MACSum: Controllable Summarization with Mixed Attributes

  • MACSum: Controllable Summarization with Mixed Attributes [56.7]
    MACSumは、混合属性を制御するための最初の人間アノテーションによる要約データセットである。 混合制御可能な要約の新しいタスクに対する2つの単純かつ効果的なパラメータ効率のアプローチを提案する。
    論文  参考訳(メタデータ)   (Wed, 9 Nov 2022 17:17:37 GMT)
  • 複数の属性で制御可能な要約モデル(とデータセット)の提案。制御可能な点は「Topic, Speaker, Length, Extractiveness, Specificity」、よく動けば非常に理想形に近いように思う。
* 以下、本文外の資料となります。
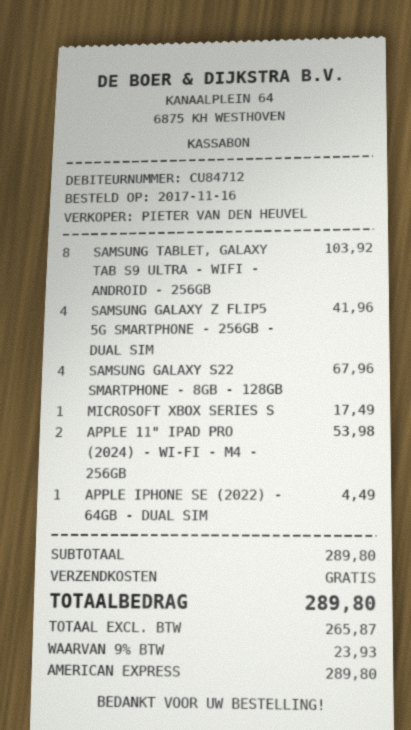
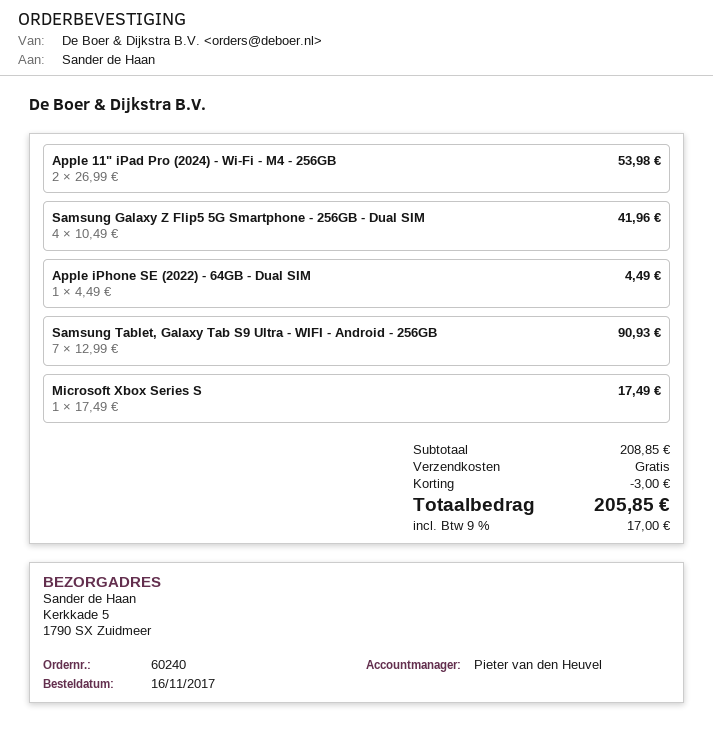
SAMSUNG TABLET, GALAXY TAB S9 ULTRA - WIFI - ANDROID - 256GB: 8 for 103.92 -> 7 for 90.93
SAMSUNG GALAXY S22 SMARTPHONE - 8GB - 128GB: 4 for 67.96 -> none
subtotal: 289.80 -> 208.85
discount: none -> 3.00
tax: 9% = 23.93 -> 9% = 17.00
total: 289.80 -> 205.85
残念ながら「We explore the hard prompt and soft prefix models to show this is a challenging task as a large gap between machine learning models and human still exists.」とのことだが、研究の進展を期待。
  • リポジトリはpsunlpgroup/MACSum: This repository maintains dataset, metrics, and models for paper MACSUM: Controllable Summarization with Mixed Attributes. (github.com)

BLOOMの論文

  • BLOOM: A 176B-Parameter Open-Access Multilingual Language Model [266.0]
    大規模言語モデル(LLM)は、いくつかのデモや自然言語命令に基づいて新しいタスクを実行できることが示されている。 BLOOMは、176Bパラメータのオープンアクセス言語モデルであり、数百人の研究者の協力により設計・構築されている。 BLOOMは、RATSコーパスでトレーニングされたデコーダのみのトランスフォーマー言語モデルである。
    論文  参考訳(メタデータ)   (Wed, 9 Nov 2022 18:48:09 GMT)
  • オープンなLLM、bigscience/bloom · Hugging Faceの論文
  • オープンな巨大モデルは貴重であり自然言語処理分野での重要な研究成果。関わっている研究者も非常に多い。使用したデータセットに日本語が入っていない点は残念。ただ、Codeとして含まれていな内容を通じてか日本語も一定レベルで処理が可能であるのは興味深い。